Drugcam* est utilisé depuis plus de 7 ans à La Rochelle, souligne Benoît Le Franc, l'inventeur de cet "oeil numérique intelligent". Ce dernier a été développé avec l'université rochelaise et la start-up Eurekam, créée en septembre 2012 pour réaliser le transfert technologique.

Initialement, la technologie est utilisée pour sécuriser la préparation des chimiothérapies à l'hôpital. Drugcam* recourt à la reconnaissance numérique pour assister et contrôler en temps réel les étapes critiques des préparations de solutions médicamenteuses anticancéreuses injectables à l'aide d'un système vidéo informatique intelligent, rappelle-t-on.

Dans le cadre de la vaccination contre le Covid-19, Drugcam* est notamment utilisé pour effectuer un contrôle de l'identité du flacon, ainsi que de la dose vaccinale nécessaire pour "éviter les risques de surdosage et sous-dosage", a expliqué le pharmacien hospitalier, contacté fin décembre par APMnews/TecHopital.

Dans le détail, pour le vaccin, la technologie permet "en temps réel" d'effectuer une vérification automatique de l'étiquette de préparation, du solvant, du flacon, du volume de dilution/reconstitution, ainsi que du prélèvement.

A posteriori, l'appareil vérifie la traçabilité de l'étiquette de préparation, du solvant de préparation, du flacon de principe actif, du solvant de dilution ou reconstitution et du prélèvement de la dose.

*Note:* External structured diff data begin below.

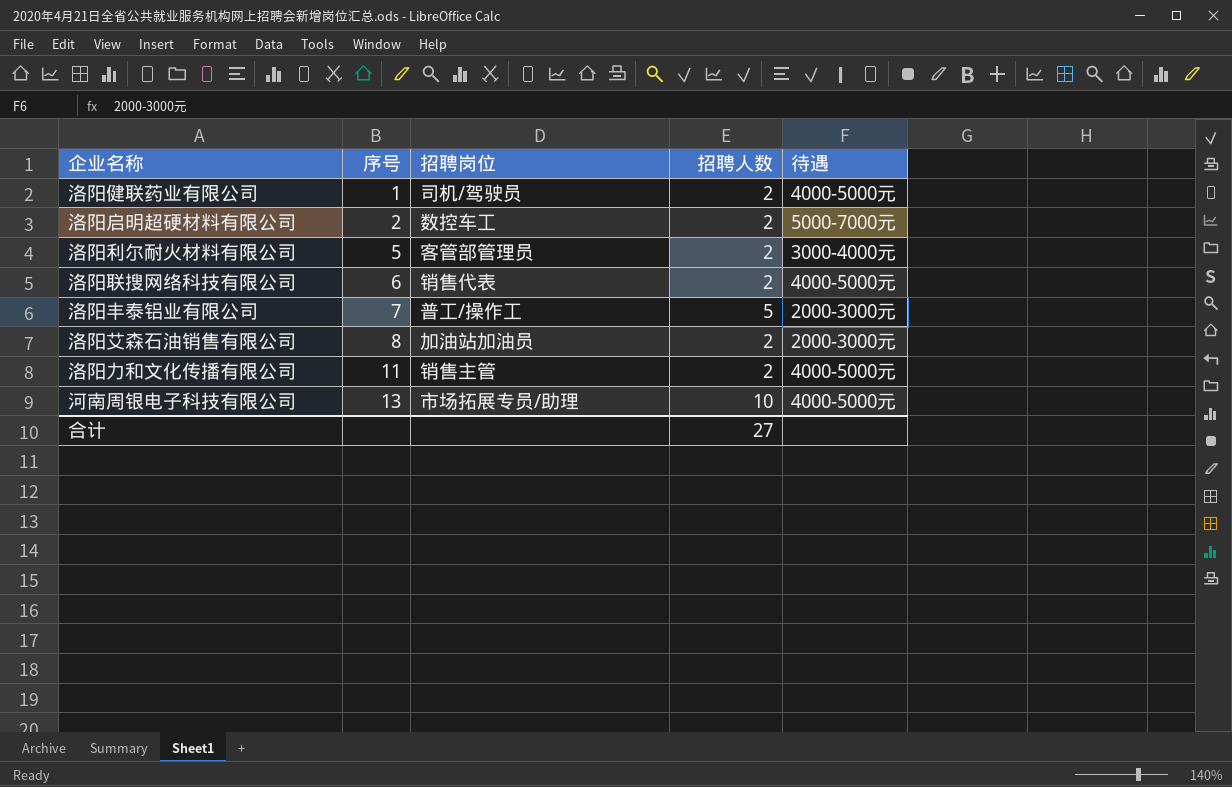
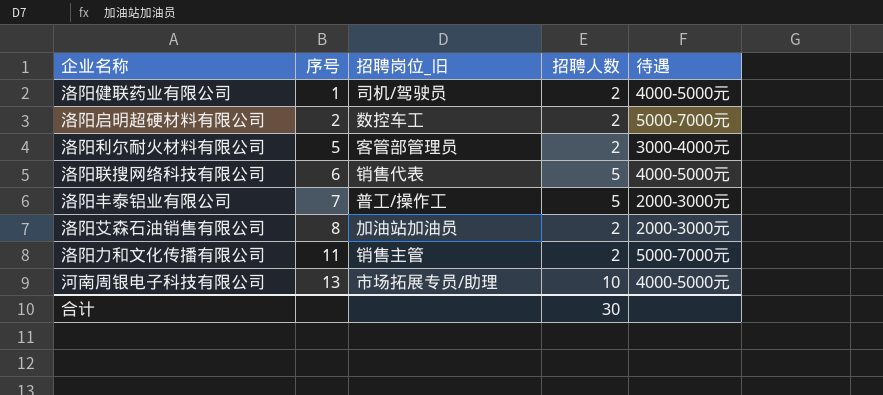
column name: 招聘岗位 -> 招聘岗位_旧
洛阳联搜网络科技有限公司 | 招聘人数: 2 -> 5
洛阳力和文化传播有限公司 | 待遇: 4000-5000元 -> 5000-7000元
合计 | 招聘人数: 27 -> 30

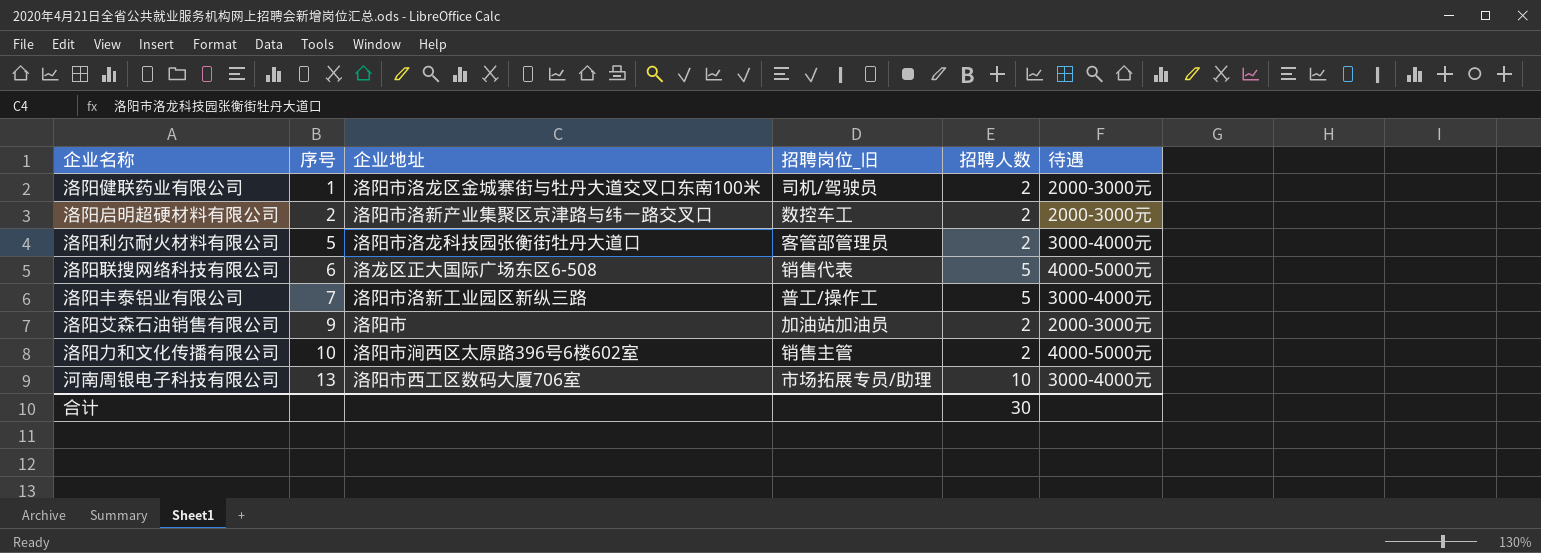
column 企业地址 | position: none -> 3
洛阳健联药业有限公司 | 待遇: 4000-5000元 -> 2000-3000元
洛阳启明超硬材料有限公司 | 待遇: 5000-7000元 -> 2000-3000元
洛阳丰泰铝业有限公司 | 待遇: 2000-3000元 -> 3000-4000元
洛阳艾森石油销售有限公司 | 序号: 8 -> 9
洛阳力和文化传播有限公司 | 序号: 11 -> 10
洛阳力和文化传播有限公司 | 待遇: 5000-7000元 -> 4000-5000元
河南周银电子科技有限公司 | 待遇: 4000-5000元 -> 3000-4000元

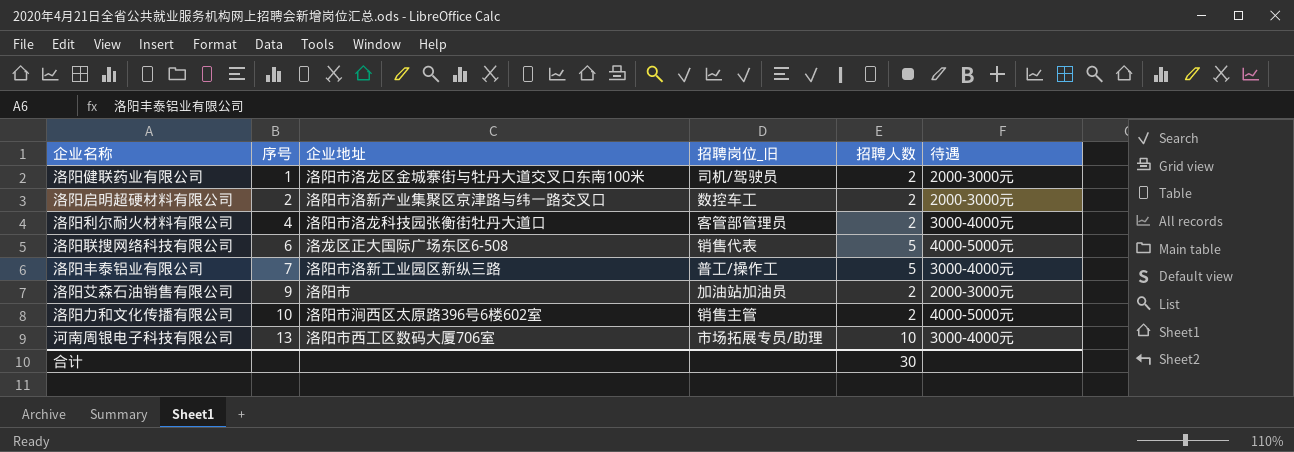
洛阳利尔耐火材料有限公司 | 序号: 5 -> 4

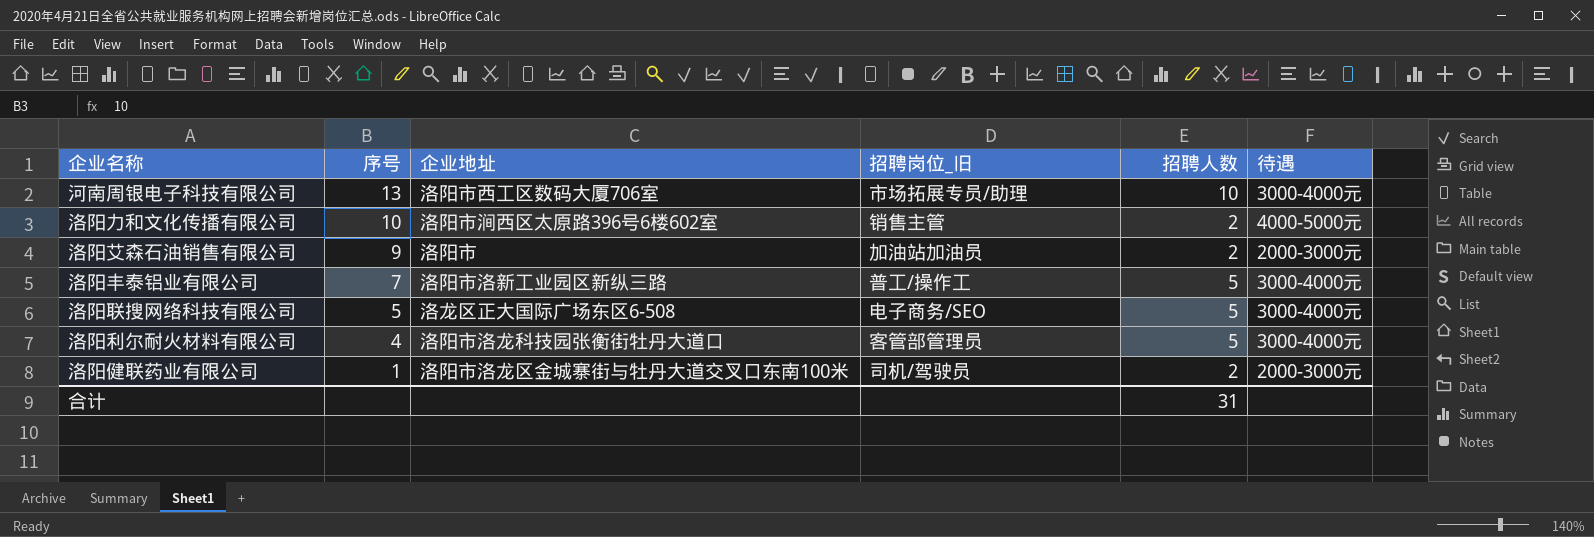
row order: 序号 ascending -> 序号 descending
row 洛阳启明超硬材料有限公司: 2 | 洛阳市洛新产业集聚区京津路与纬一路交叉口 | 数控车工 | 2 | 2000-3000元 -> none
洛阳联搜网络科技有限公司 | 序号: 6 -> 5
洛阳联搜网络科技有限公司 | 招聘岗位_旧: 销售代表 -> 电子商务/SEO
洛阳联搜网络科技有限公司 | 待遇: 4000-5000元 -> 3000-4000元
洛阳利尔耐火材料有限公司 | 招聘人数: 2 -> 5
合计 | 招聘人数: 30 -> 31

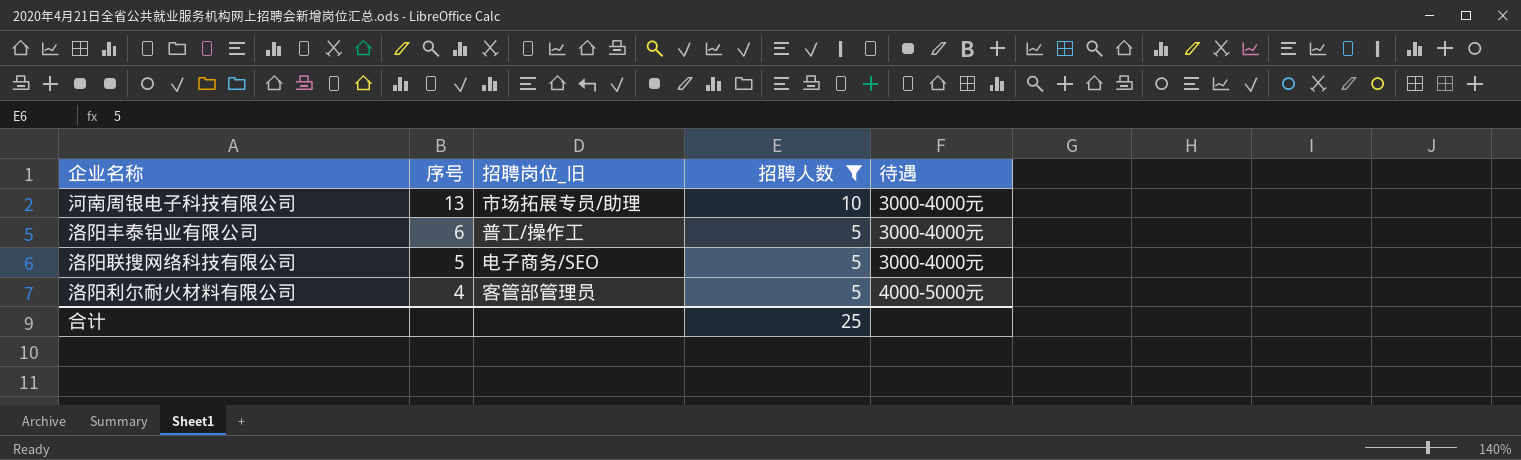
filter: none -> 招聘人数 != 2
column 企业地址 | position: 3 -> none
洛阳丰泰铝业有限公司 | 序号: 7 -> 6
洛阳利尔耐火材料有限公司 | 待遇: 3000-4000元 -> 4000-5000元
合计 | 招聘人数: 31 -> 25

Benoît Le Franc a rappelé que la fiole multidose du vaccin Pfizer-BioNTech doit être décongelée et diluée avant administration au patient. Chaque flacon permet d'administrer 5 doses.

"Une erreur dans le volume de dilution et/ou d’injection pourrait engendrer une toxicité ou une inefficacité du vaccin. La traçabilité concernant ces étapes est indispensable pour assurer le maximum de sécurité au patient", a fait valoir Pierre Thépot, interrogé par APMnews/TecHopital en décembre.

Une "version miniaturisée de cette technologie d’intelligence artificielle pourra être utilisée par les équipes mobiles", a-t-il poursuivi, soulignant que la reconstitution du vaccin Pfizer-BioNTech doit se "faire sur site", car, une fois reconstitué, il ne reste que 5 heures pour l'administrer.

Pour les Ehpad et unités de soins de longue durée (USLD) sous la responsabilité du groupe hospitalier Littoral Atlantique, la création d’une équipe mobile de vaccination est donc "une piste privilégiée". Celle-ci "sera en charge à la fois de la préparation des doses vaccinales, leur administration et enfin la traçabilité".

Le directeur a ajouté que le GH "pourrait associer des profils infirmiers et également préparateurs en pharmacie". Auparavant, le groupe hospitalier recense "les besoins, en récoltant le consentement des patients et les prescriptions médicales après des consultations pré-vaccinales", a-t-il complété.

Benoît Le Franc estime qu'une cinquantaine d'établissements de santé disposent de Drugcam*. Des établissements qui en sont dotés ont contacté le GH de La Rochelle pour avoir des précisions sur l'utilisation de l'appareil dans le cadre de la vaccination contre le Covid-19, a-t-il mentionné.